START The records

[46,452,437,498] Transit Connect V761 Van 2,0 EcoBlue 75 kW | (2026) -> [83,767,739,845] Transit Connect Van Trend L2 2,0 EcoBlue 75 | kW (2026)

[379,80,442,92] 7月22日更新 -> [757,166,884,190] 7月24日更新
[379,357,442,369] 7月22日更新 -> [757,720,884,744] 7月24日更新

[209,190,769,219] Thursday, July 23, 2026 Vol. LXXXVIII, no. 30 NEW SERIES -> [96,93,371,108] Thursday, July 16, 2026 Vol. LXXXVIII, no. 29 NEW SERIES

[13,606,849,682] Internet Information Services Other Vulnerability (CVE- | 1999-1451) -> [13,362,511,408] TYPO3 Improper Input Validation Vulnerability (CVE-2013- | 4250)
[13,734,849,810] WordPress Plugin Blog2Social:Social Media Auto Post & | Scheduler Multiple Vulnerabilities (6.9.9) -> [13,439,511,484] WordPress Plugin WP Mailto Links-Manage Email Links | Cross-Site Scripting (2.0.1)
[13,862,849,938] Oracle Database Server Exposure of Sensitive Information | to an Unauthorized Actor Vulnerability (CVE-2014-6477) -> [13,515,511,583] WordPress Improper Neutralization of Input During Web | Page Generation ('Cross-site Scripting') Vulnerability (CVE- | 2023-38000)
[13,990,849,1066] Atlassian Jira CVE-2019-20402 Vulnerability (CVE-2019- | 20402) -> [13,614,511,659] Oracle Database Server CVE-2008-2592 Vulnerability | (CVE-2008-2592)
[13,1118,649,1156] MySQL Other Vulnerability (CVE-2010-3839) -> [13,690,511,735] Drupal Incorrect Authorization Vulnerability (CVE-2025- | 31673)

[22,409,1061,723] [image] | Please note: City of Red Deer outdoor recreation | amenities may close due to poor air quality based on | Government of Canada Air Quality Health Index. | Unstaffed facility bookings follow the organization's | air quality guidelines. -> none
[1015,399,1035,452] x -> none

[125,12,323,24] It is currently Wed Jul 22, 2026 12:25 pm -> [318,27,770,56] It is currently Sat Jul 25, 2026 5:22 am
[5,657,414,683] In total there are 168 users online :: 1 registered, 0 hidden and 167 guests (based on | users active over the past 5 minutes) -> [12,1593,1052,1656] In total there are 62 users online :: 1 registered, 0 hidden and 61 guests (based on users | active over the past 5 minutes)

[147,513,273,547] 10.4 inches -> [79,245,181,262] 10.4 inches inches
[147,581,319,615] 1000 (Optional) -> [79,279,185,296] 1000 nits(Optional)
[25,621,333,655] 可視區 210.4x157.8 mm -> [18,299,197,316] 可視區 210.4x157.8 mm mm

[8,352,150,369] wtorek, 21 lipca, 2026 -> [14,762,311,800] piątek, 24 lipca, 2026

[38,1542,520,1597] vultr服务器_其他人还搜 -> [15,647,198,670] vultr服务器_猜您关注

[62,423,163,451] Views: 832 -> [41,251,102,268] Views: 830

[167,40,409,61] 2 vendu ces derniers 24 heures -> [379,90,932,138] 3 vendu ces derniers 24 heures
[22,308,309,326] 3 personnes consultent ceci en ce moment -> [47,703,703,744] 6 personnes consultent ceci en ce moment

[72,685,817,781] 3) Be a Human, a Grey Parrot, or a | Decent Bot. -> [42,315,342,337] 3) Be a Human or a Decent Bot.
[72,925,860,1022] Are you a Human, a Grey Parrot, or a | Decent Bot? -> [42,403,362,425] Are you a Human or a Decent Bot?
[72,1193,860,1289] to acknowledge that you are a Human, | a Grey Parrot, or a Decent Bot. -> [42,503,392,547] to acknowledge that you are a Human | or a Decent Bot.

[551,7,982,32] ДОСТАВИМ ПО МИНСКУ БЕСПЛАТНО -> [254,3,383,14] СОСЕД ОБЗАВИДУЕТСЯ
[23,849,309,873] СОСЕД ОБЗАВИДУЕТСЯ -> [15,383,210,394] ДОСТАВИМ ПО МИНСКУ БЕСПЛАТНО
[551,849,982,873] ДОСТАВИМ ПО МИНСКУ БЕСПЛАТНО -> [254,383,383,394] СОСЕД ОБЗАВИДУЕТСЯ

END The records

• _Prompt_
Keeping every character as it is, restate the lines above that run from the line with "[13,734,849,810] WordPress Plugin" through the line with "[38,1542,520,1597] vultr服务器_其他人还搜 ->", both included, and nothing else.

• _Completed task_
[13,734,849,810] WordPress Plugin Blog2Social:Social Media Auto Post & | Scheduler Multiple Vulnerabilities (6.9.9) -> [13,439,511,484] WordPress Plugin WP Mailto Links-Manage Email Links | Cross-Site Scripting (2.0.1)
[13,862,849,938] Oracle Database Server Exposure of Sensitive Information | to an Unauthorized Actor Vulnerability (CVE-2014-6477) -> [13,515,511,583] WordPress Improper Neutralization of Input During Web | Page Generation ('Cross-site Scripting') Vulnerability (CVE- | 2023-38000)
[13,990,849,1066] Atlassian Jira CVE-2019-20402 Vulnerability (CVE-2019- | 20402) -> [13,614,511,659] Oracle Database Server CVE-2008-2592 Vulnerability | (CVE-2008-2592)
[13,1118,649,1156] MySQL Other Vulnerability (CVE-2010-3839) -> [13,690,511,735] Drupal Incorrect Authorization Vulnerability (CVE-2025- | 31673)

[22,409,1061,723] [image] | Please note: City of Red Deer outdoor recreation | amenities may close due to poor air quality based on | Government of Canada Air Quality Health Index. | Unstaffed facility bookings follow the organization's | air quality guidelines. -> none
[1015,399,1035,452] x -> none

[125,12,323,24] It is currently Wed Jul 22, 2026 12:25 pm -> [318,27,770,56] It is currently Sat Jul 25, 2026 5:22 am
[5,657,414,683] In total there are 168 users online :: 1 registered, 0 hidden and 167 guests (based on | users active over the past 5 minutes) -> [12,1593,1052,1656] In total there are 62 users online :: 1 registered, 0 hidden and 61 guests (based on users | active over the past 5 minutes)

[147,513,273,547] 10.4 inches -> [79,245,181,262] 10.4 inches inches
[147,581,319,615] 1000 (Optional) -> [79,279,185,296] 1000 nits(Optional)
[25,621,333,655] 可視區 210.4x157.8 mm -> [18,299,197,316] 可視區 210.4x157.8 mm mm

[8,352,150,369] wtorek, 21 lipca, 2026 -> [14,762,311,800] piątek, 24 lipca, 2026

[38,1542,520,1597] vultr服务器_其他人还搜 -> [15,647,198,670] vultr服务器_猜您关注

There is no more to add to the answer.